### [WHAT IS NEEDED]
In full and without change, return each entry.
(EXCERPTED DATA)
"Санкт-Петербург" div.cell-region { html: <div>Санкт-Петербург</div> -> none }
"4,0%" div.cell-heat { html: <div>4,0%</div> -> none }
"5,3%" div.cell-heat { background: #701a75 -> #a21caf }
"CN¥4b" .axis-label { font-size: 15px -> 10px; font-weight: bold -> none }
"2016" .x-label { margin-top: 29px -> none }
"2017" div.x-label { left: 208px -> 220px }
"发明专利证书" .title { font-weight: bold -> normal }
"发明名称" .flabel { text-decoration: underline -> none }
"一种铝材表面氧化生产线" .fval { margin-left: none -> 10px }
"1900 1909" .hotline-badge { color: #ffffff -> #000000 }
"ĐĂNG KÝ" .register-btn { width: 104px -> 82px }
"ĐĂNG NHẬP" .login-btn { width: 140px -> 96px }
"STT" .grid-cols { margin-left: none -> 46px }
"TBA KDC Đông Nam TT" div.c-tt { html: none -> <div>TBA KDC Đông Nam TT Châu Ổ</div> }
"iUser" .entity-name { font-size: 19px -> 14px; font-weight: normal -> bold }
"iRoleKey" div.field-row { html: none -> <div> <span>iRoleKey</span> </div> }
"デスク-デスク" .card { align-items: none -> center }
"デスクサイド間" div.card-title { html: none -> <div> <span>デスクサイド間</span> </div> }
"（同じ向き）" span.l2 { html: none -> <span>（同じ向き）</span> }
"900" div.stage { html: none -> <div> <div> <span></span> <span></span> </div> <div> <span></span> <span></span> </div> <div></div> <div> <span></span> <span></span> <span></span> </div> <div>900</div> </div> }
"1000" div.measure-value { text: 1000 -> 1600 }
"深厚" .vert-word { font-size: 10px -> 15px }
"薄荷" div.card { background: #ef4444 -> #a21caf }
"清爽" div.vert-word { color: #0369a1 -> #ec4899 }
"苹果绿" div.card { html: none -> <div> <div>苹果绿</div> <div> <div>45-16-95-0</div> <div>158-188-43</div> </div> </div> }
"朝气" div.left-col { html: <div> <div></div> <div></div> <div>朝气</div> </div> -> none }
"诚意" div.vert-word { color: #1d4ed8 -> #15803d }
(End EXCERPTED DATA)
### [FINISHED TASK]
"Санкт-Петербург" div.cell-region { html: <div>Санкт-Петербург</div> -> none }
"4,0%" div.cell-heat { html: <div>4,0%</div> -> none }
"5,3%" div.cell-heat { background: #701a75 -> #a21caf }
"CN¥4b" .axis-label { font-size: 15px -> 10px; font-weight: bold -> none }
"2016" .x-label { margin-top: 29px -> none }
"2017" div.x-label { left: 208px -> 220px }
"发明专利证书" .title { font-weight: bold -> normal }
"发明名称" .flabel { text-decoration: underline -> none }
"一种铝材表面氧化生产线" .fval { margin-left: none -> 10px }
"1900 1909" .hotline-badge { color: #ffffff -> #000000 }
"ĐĂNG KÝ" .register-btn { width: 104px -> 82px }
"ĐĂNG NHẬP" .login-btn { width: 140px -> 96px }
"STT" .grid-cols { margin-left: none -> 46px }
"TBA KDC Đông Nam TT" div.c-tt { html: none -> <div>TBA KDC Đông Nam TT Châu Ổ</div> }
"iUser" .entity-name { font-size: 19px -> 14px; font-weight: normal -> bold }
"iRoleKey" div.field-row { html: none -> <div> <span>iRoleKey</span> </div> }
"デスク-デスク" .card { align-items: none -> center }
"デスクサイド間" div.card-title { html: none -> <div> <span>デスクサイド間</span> </div> }
"（同じ向き）" span.l2 { html: none -> <span>（同じ向き）</span> }
"900" div.stage { html: none -> <div> <div> <span></span> <span></span> </div> <div> <span></span> <span></span> </div> <div></div> <div> <span></span> <span></span> <span></span> </div> <div>900</div> </div> }
"1000" div.measure-value { text: 1000 -> 1600 }
"深厚" .vert-word { font-size: 10px -> 15px }
"薄荷" div.card { background: #ef4444 -> #a21caf }
"清爽" div.vert-word { color: #0369a1 -> #ec4899 }
"苹果绿" div.card { html: none -> <div> <div>苹果绿</div> <div> <div>45-16-95-0</div> <div>158-188-43</div> </div> </div> }
"朝气" div.left-col { html: <div> <div></div> <div></div> <div>朝气</div> </div> -> none }
"诚意" div.vert-word { color: #1d4ed8 -> #15803d }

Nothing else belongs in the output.